[Brief] Give back every record exactly.

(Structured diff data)
__________________________________________________

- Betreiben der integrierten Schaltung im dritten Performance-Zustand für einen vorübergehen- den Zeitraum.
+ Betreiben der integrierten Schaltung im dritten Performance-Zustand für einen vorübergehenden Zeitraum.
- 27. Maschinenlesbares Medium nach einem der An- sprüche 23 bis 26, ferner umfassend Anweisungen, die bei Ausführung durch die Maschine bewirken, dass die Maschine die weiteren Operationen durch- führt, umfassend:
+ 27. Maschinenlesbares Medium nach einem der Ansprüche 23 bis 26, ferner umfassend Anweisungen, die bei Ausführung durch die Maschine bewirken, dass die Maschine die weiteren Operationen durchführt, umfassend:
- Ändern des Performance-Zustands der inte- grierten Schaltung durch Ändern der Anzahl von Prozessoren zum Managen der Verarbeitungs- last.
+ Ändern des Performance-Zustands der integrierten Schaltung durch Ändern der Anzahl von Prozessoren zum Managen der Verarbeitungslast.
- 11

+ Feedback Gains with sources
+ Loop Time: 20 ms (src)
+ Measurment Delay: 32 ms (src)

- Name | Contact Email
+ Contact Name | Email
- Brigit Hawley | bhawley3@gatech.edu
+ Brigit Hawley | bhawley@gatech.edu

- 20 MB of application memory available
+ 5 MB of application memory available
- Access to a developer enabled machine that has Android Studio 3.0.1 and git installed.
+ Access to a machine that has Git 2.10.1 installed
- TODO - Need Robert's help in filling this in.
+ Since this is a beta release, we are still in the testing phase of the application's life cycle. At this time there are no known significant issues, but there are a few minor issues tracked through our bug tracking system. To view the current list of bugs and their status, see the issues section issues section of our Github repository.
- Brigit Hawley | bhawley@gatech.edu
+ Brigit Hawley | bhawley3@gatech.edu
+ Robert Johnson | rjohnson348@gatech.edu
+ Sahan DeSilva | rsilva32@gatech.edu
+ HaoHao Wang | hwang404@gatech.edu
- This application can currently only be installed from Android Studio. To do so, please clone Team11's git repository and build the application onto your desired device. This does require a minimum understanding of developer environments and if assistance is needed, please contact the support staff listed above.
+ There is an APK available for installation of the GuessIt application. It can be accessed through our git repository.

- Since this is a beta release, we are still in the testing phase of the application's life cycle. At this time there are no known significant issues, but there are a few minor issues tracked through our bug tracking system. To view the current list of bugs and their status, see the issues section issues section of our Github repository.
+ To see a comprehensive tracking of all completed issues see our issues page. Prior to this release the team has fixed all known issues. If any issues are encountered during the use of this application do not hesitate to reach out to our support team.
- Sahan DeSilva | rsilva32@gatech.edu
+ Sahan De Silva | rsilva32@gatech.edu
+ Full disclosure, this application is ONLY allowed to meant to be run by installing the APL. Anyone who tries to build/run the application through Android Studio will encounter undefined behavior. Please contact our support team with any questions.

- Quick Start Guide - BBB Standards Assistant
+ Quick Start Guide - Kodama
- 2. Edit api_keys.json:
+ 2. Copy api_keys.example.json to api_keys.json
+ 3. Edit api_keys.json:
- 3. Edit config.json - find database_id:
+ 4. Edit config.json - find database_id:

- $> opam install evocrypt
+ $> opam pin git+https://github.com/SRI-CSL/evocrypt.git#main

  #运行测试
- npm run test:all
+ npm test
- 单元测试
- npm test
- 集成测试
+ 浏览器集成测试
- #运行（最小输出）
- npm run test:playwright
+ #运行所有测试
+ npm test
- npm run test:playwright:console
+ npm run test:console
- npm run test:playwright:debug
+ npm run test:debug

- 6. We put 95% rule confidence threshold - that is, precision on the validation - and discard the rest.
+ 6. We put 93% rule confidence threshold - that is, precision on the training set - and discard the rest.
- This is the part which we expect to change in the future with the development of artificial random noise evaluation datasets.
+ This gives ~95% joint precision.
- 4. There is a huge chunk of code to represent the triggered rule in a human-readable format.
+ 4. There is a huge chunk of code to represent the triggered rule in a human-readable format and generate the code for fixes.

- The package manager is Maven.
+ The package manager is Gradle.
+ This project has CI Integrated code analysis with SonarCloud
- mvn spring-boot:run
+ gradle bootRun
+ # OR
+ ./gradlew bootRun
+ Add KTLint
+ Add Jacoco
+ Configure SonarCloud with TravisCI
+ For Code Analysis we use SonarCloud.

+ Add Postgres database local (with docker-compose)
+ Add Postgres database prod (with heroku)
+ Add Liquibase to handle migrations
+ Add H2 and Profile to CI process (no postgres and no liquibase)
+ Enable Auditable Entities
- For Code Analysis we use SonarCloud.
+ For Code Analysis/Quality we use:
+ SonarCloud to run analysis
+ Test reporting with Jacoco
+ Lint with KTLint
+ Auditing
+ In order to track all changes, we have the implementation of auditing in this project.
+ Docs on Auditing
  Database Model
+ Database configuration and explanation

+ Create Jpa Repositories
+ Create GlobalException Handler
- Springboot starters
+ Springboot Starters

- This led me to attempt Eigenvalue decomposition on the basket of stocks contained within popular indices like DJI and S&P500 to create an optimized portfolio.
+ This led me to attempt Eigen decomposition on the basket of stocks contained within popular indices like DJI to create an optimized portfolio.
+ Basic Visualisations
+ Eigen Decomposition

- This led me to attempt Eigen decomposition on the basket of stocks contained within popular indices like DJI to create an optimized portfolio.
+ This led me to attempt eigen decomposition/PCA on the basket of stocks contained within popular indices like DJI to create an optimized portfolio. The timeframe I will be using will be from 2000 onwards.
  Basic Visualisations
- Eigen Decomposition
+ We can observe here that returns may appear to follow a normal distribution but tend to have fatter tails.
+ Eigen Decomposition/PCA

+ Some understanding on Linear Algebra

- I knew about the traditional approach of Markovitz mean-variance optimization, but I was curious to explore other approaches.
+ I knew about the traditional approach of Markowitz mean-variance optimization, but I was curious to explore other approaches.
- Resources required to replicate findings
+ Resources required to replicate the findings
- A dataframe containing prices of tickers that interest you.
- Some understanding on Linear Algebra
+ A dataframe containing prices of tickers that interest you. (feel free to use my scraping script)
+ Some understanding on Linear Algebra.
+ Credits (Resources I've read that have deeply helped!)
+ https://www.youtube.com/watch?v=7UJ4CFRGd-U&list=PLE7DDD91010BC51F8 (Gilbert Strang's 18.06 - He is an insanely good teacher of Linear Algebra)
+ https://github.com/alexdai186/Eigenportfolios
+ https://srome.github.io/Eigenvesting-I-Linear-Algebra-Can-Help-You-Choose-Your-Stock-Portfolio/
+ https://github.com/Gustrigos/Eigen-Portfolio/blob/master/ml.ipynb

__________________________________________________

[Answer box]
- Betreiben der integrierten Schaltung im dritten Performance-Zustand für einen vorübergehen- den Zeitraum.
+ Betreiben der integrierten Schaltung im dritten Performance-Zustand für einen vorübergehenden Zeitraum.
- 27. Maschinenlesbares Medium nach einem der An- sprüche 23 bis 26, ferner umfassend Anweisungen, die bei Ausführung durch die Maschine bewirken, dass die Maschine die weiteren Operationen durch- führt, umfassend:
+ 27. Maschinenlesbares Medium nach einem der Ansprüche 23 bis 26, ferner umfassend Anweisungen, die bei Ausführung durch die Maschine bewirken, dass die Maschine die weiteren Operationen durchführt, umfassend:
- Ändern des Performance-Zustands der inte- grierten Schaltung durch Ändern der Anzahl von Prozessoren zum Managen der Verarbeitungs- last.
+ Ändern des Performance-Zustands der integrierten Schaltung durch Ändern der Anzahl von Prozessoren zum Managen der Verarbeitungslast.
- 11

+ Feedback Gains with sources
+ Loop Time: 20 ms (src)
+ Measurment Delay: 32 ms (src)

- Name | Contact Email
+ Contact Name | Email
- Brigit Hawley | bhawley3@gatech.edu
+ Brigit Hawley | bhawley@gatech.edu

- 20 MB of application memory available
+ 5 MB of application memory available
- Access to a developer enabled machine that has Android Studio 3.0.1 and git installed.
+ Access to a machine that has Git 2.10.1 installed
- TODO - Need Robert's help in filling this in.
+ Since this is a beta release, we are still in the testing phase of the application's life cycle. At this time there are no known significant issues, but there are a few minor issues tracked through our bug tracking system. To view the current list of bugs and their status, see the issues section issues section of our Github repository.
- Brigit Hawley | bhawley@gatech.edu
+ Brigit Hawley | bhawley3@gatech.edu
+ Robert Johnson | rjohnson348@gatech.edu
+ Sahan DeSilva | rsilva32@gatech.edu
+ HaoHao Wang | hwang404@gatech.edu
- This application can currently only be installed from Android Studio. To do so, please clone Team11's git repository and build the application onto your desired device. This does require a minimum understanding of developer environments and if assistance is needed, please contact the support staff listed above.
+ There is an APK available for installation of the GuessIt application. It can be accessed through our git repository.

- Since this is a beta release, we are still in the testing phase of the application's life cycle. At this time there are no known significant issues, but there are a few minor issues tracked through our bug tracking system. To view the current list of bugs and their status, see the issues section issues section of our Github repository.
+ To see a comprehensive tracking of all completed issues see our issues page. Prior to this release the team has fixed all known issues. If any issues are encountered during the use of this application do not hesitate to reach out to our support team.
- Sahan DeSilva | rsilva32@gatech.edu
+ Sahan De Silva | rsilva32@gatech.edu
+ Full disclosure, this application is ONLY allowed to meant to be run by installing the APL. Anyone who tries to build/run the application through Android Studio will encounter undefined behavior. Please contact our support team with any questions.

- Quick Start Guide - BBB Standards Assistant
+ Quick Start Guide - Kodama
- 2. Edit api_keys.json:
+ 2. Copy api_keys.example.json to api_keys.json
+ 3. Edit api_keys.json:
- 3. Edit config.json - find database_id:
+ 4. Edit config.json - find database_id:

- $> opam install evocrypt
+ $> opam pin git+https://github.com/SRI-CSL/evocrypt.git#main

  #运行测试
- npm run test:all
+ npm test
- 单元测试
- npm test
- 集成测试
+ 浏览器集成测试
- #运行（最小输出）
- npm run test:playwright
+ #运行所有测试
+ npm test
- npm run test:playwright:console
+ npm run test:console
- npm run test:playwright:debug
+ npm run test:debug

- 6. We put 95% rule confidence threshold - that is, precision on the validation - and discard the rest.
+ 6. We put 93% rule confidence threshold - that is, precision on the training set - and discard the rest.
- This is the part which we expect to change in the future with the development of artificial random noise evaluation datasets.
+ This gives ~95% joint precision.
- 4. There is a huge chunk of code to represent the triggered rule in a human-readable format.
+ 4. There is a huge chunk of code to represent the triggered rule in a human-readable format and generate the code for fixes.

- The package manager is Maven.
+ The package manager is Gradle.
+ This project has CI Integrated code analysis with SonarCloud
- mvn spring-boot:run
+ gradle bootRun
+ # OR
+ ./gradlew bootRun
+ Add KTLint
+ Add Jacoco
+ Configure SonarCloud with TravisCI
+ For Code Analysis we use SonarCloud.

+ Add Postgres database local (with docker-compose)
+ Add Postgres database prod (with heroku)
+ Add Liquibase to handle migrations
+ Add H2 and Profile to CI process (no postgres and no liquibase)
+ Enable Auditable Entities
- For Code Analysis we use SonarCloud.
+ For Code Analysis/Quality we use:
+ SonarCloud to run analysis
+ Test reporting with Jacoco
+ Lint with KTLint
+ Auditing
+ In order to track all changes, we have the implementation of auditing in this project.
+ Docs on Auditing
  Database Model
+ Database configuration and explanation

+ Create Jpa Repositories
+ Create GlobalException Handler
- Springboot starters
+ Springboot Starters

- This led me to attempt Eigenvalue decomposition on the basket of stocks contained within popular indices like DJI and S&P500 to create an optimized portfolio.
+ This led me to attempt Eigen decomposition on the basket of stocks contained within popular indices like DJI to create an optimized portfolio.
+ Basic Visualisations
+ Eigen Decomposition

- This led me to attempt Eigen decomposition on the basket of stocks contained within popular indices like DJI to create an optimized portfolio.
+ This led me to attempt eigen decomposition/PCA on the basket of stocks contained within popular indices like DJI to create an optimized portfolio. The timeframe I will be using will be from 2000 onwards.
  Basic Visualisations
- Eigen Decomposition
+ We can observe here that returns may appear to follow a normal distribution but tend to have fatter tails.
+ Eigen Decomposition/PCA

+ Some understanding on Linear Algebra

- I knew about the traditional approach of Markovitz mean-variance optimization, but I was curious to explore other approaches.
+ I knew about the traditional approach of Markowitz mean-variance optimization, but I was curious to explore other approaches.
- Resources required to replicate findings
+ Resources required to replicate the findings
- A dataframe containing prices of tickers that interest you.
- Some understanding on Linear Algebra
+ A dataframe containing prices of tickers that interest you. (feel free to use my scraping script)
+ Some understanding on Linear Algebra.
+ Credits (Resources I've read that have deeply helped!)
+ https://www.youtube.com/watch?v=7UJ4CFRGd-U&list=PLE7DDD91010BC51F8 (Gilbert Strang's 18.06 - He is an insanely good teacher of Linear Algebra)
+ https://github.com/alexdai186/Eigenportfolios
+ https://srome.github.io/Eigenvesting-I-Linear-Algebra-Can-Help-You-Choose-Your-Stock-Portfolio/
+ https://github.com/Gustrigos/Eigen-Portfolio/blob/master/ml.ipynb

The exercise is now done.